The task: Pick every line from the data that holds the word "endgame".
Segment Start: Information supplied
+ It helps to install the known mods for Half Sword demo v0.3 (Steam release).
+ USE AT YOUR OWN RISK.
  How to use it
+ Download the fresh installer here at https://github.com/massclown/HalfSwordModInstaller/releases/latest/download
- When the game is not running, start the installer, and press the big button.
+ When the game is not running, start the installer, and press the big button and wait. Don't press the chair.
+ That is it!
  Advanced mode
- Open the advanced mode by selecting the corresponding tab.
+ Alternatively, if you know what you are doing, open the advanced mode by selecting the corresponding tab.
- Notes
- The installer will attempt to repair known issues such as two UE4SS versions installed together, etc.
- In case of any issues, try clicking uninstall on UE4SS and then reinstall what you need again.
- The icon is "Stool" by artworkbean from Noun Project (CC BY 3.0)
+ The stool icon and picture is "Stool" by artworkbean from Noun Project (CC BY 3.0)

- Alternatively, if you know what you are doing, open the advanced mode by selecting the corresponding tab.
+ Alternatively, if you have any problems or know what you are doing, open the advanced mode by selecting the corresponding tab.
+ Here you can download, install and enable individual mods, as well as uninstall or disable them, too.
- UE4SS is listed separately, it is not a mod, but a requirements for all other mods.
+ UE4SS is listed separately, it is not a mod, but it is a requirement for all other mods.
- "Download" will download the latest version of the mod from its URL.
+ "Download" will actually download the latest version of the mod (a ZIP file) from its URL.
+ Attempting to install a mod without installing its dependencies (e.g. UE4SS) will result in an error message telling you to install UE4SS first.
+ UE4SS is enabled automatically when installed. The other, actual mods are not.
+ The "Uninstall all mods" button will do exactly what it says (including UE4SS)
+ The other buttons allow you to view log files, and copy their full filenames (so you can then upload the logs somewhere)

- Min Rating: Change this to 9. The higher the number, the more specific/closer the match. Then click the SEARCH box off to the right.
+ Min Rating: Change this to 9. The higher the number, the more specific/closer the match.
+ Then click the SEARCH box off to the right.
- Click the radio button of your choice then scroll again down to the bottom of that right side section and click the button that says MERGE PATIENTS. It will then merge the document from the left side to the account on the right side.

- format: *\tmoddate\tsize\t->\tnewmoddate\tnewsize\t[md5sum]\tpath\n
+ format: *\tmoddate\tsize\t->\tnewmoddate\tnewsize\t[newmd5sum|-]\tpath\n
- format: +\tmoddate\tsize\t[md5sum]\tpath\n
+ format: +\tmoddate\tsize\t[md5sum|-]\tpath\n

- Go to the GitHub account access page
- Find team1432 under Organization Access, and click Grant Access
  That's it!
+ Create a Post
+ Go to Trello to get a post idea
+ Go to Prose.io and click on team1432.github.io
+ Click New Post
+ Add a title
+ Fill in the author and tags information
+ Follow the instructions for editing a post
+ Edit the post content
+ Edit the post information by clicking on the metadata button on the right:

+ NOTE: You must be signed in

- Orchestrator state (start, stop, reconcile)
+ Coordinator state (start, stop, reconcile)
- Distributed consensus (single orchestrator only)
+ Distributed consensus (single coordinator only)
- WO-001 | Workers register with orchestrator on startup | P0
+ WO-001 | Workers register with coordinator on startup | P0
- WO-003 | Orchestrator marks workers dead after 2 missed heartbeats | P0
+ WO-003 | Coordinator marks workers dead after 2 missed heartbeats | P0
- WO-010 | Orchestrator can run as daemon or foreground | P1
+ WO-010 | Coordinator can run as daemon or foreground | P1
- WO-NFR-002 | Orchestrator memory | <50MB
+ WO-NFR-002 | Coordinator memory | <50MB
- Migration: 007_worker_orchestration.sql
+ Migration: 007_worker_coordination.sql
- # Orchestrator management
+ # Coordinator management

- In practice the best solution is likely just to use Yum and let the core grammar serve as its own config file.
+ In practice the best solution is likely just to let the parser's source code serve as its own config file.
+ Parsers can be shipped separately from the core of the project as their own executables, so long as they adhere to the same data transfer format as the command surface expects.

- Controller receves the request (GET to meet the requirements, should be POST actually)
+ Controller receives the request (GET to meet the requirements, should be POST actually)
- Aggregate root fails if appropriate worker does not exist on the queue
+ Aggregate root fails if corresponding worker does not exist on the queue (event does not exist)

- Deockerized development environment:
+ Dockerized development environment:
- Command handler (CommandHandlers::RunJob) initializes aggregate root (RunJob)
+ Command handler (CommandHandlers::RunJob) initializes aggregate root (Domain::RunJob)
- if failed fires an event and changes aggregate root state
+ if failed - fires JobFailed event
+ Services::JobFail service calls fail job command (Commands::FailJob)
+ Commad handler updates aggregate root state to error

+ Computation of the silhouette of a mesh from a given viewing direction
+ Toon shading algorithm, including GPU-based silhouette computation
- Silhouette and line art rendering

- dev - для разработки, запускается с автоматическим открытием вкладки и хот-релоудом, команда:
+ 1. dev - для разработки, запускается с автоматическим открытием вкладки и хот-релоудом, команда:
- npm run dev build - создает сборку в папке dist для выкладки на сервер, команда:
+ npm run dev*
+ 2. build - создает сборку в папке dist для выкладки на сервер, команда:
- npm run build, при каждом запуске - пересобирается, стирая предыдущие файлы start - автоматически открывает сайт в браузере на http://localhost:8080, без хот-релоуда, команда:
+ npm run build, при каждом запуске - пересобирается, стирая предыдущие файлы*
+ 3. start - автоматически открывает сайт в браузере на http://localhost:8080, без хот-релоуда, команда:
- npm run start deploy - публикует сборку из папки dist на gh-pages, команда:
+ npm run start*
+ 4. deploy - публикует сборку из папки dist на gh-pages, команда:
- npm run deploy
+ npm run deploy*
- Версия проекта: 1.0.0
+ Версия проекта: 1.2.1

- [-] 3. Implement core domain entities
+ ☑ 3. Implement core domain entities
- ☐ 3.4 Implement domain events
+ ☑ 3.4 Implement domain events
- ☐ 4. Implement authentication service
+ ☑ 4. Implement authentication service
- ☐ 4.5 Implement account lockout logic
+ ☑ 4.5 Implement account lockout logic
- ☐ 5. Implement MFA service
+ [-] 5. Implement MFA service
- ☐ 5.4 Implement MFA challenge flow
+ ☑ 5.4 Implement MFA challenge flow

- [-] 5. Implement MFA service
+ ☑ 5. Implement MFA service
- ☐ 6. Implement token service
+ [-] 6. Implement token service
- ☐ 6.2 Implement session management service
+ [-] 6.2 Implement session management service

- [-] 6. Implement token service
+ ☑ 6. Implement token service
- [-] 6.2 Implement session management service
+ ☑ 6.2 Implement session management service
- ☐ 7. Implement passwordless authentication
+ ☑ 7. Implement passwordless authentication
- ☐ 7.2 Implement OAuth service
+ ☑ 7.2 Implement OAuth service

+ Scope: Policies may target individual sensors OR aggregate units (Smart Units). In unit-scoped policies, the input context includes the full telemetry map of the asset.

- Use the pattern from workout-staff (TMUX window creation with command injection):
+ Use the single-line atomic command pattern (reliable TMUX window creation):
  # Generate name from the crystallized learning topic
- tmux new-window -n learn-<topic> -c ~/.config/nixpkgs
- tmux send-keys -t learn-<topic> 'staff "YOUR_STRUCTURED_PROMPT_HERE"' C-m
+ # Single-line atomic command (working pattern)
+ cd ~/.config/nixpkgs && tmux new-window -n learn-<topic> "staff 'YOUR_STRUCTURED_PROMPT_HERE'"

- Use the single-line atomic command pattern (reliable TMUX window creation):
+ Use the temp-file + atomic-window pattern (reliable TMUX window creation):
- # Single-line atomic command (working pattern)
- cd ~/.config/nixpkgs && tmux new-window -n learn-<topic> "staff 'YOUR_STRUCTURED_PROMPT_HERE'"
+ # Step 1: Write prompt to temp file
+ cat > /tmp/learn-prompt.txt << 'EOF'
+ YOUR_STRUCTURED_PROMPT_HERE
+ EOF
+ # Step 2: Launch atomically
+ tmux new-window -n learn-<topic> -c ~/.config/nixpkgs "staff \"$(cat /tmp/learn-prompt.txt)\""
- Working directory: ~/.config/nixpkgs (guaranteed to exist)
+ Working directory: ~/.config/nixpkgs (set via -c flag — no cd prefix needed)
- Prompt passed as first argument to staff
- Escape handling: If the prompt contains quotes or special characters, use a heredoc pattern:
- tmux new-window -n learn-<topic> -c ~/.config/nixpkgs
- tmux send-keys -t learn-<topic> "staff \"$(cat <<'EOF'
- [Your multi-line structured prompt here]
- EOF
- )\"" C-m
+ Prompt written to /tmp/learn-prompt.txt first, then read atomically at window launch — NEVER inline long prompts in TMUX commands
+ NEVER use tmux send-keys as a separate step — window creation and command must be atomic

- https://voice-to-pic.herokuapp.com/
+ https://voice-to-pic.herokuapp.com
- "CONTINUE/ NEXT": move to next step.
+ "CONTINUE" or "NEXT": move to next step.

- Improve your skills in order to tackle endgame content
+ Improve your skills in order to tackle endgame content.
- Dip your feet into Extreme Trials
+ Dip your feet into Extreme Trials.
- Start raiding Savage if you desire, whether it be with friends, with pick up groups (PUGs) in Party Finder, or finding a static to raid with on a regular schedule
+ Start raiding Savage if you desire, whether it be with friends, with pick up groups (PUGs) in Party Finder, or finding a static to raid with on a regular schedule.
Segment End: Information supplied
Answer:
- Improve your skills in order to tackle endgame content
+ Improve your skills in order to tackle endgame content.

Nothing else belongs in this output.